YOUR GOAL
Any image in the records should be left out; output everything else exactly.

SUPPLIED DATA
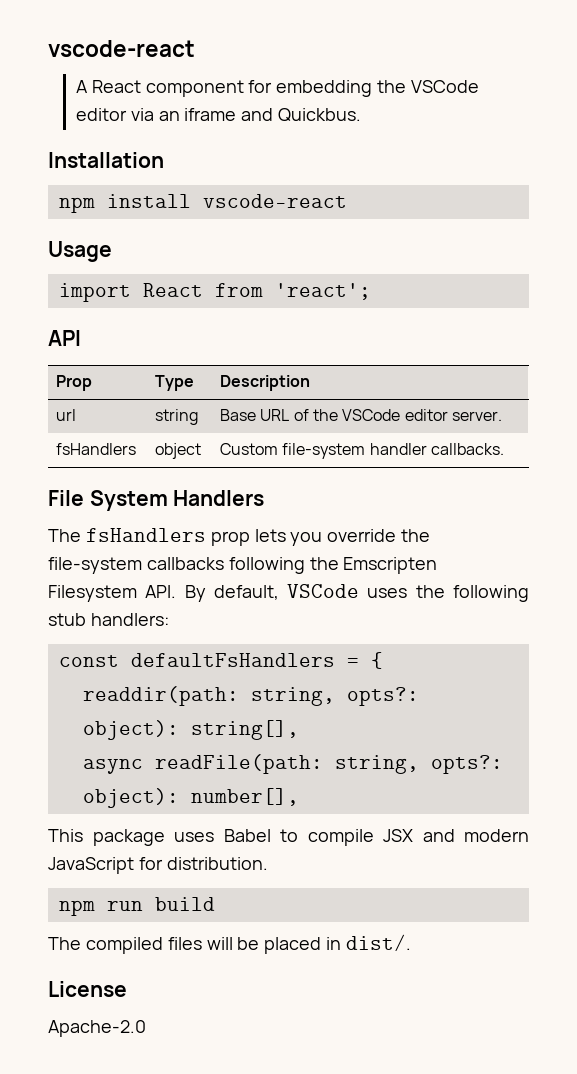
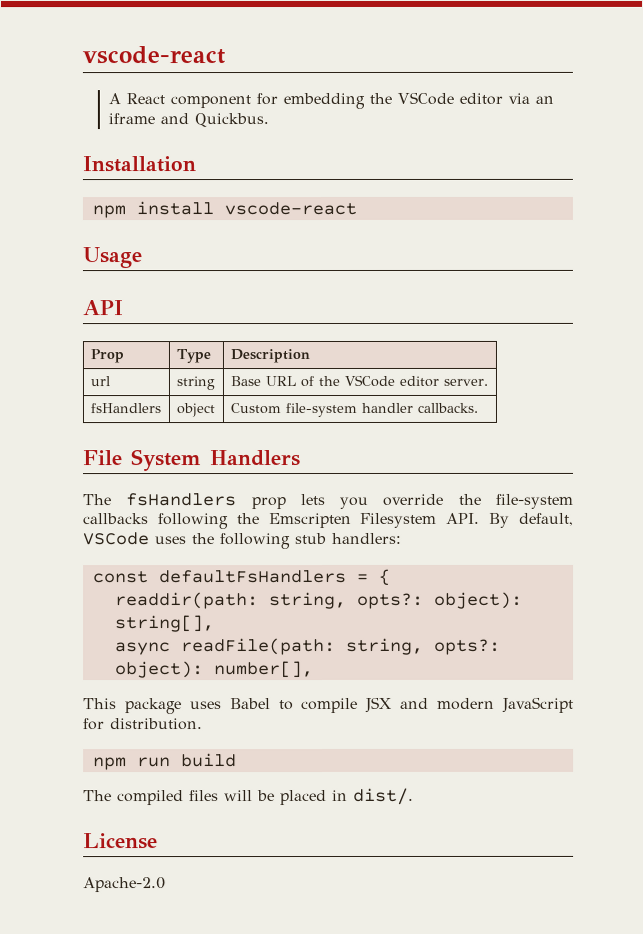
- import React from 'react';

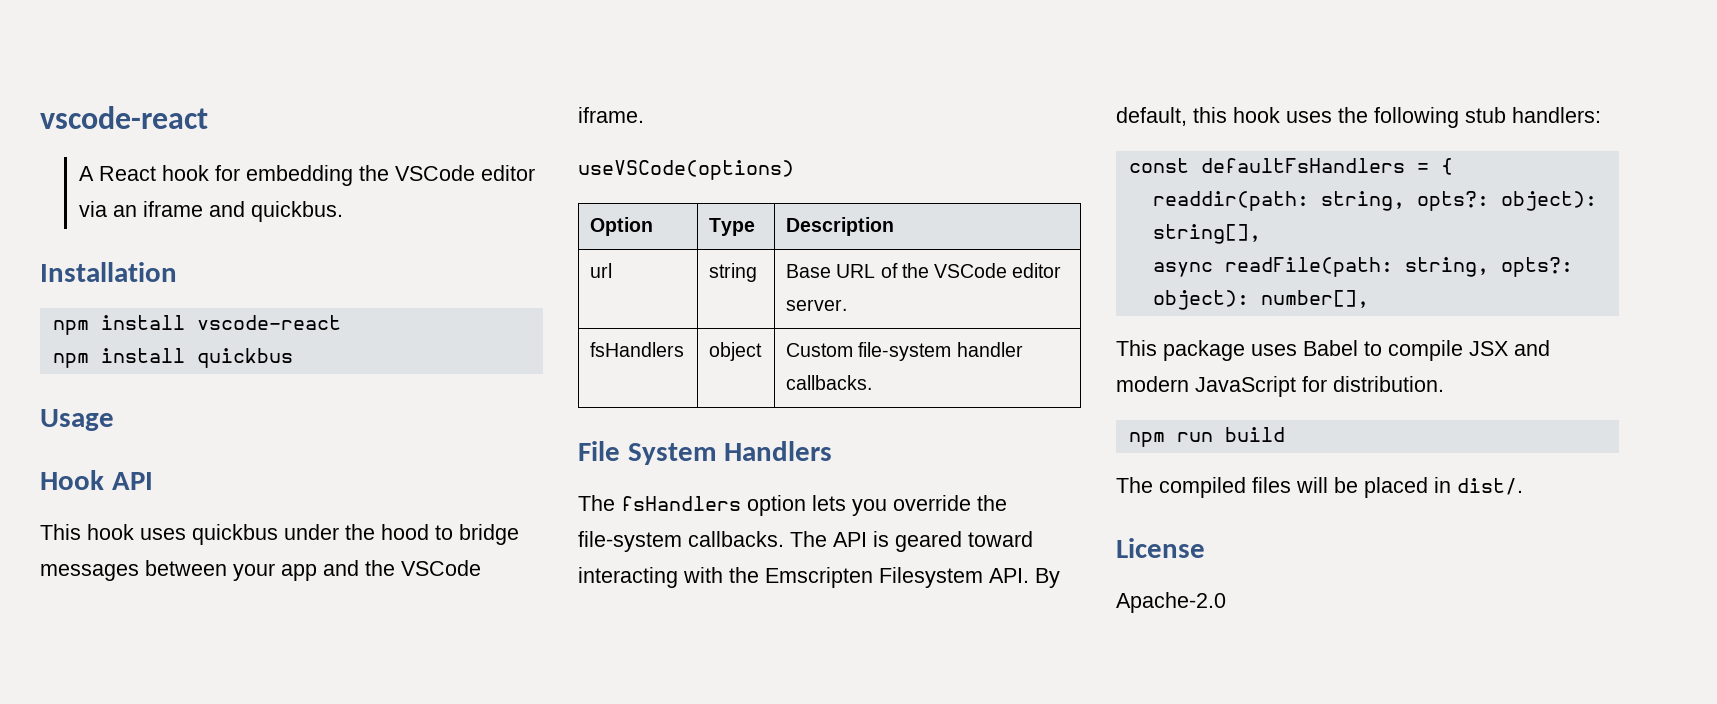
- A React component for embedding the VSCode editor via an iframe and Quickbus.
+ A React hook for embedding the VSCode editor via an iframe and quickbus.
+ npm install quickbus
- API
- Prop | Type | Description
+ Hook API
+ This hook uses quickbus under the hood to bridge messages between your app and the VSCode iframe.
+ useVSCode(options)
+ Option | Type | Description
- The fsHandlers prop lets you override the file-system callbacks following the Emscripten Filesystem API. By default, VSCode uses the following stub handlers:
+ The fsHandlers option lets you override the file-system callbacks. The API is geared toward interacting with the Emscripten Filesystem API. By default, this hook uses the following stub handlers:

RESPONSE BOX
- import React from 'react';

- A React component for embedding the VSCode editor via an iframe and Quickbus.
+ A React hook for embedding the VSCode editor via an iframe and quickbus.
+ npm install quickbus
- API
- Prop | Type | Description
+ Hook API
+ This hook uses quickbus under the hood to bridge messages between your app and the VSCode iframe.
+ useVSCode(options)
+ Option | Type | Description
- The fsHandlers prop lets you override the file-system callbacks following the Emscripten Filesystem API. By default, VSCode uses the following stub handlers:
+ The fsHandlers option lets you override the file-system callbacks. The API is geared toward interacting with the Emscripten Filesystem API. By default, this hook uses the following stub handlers:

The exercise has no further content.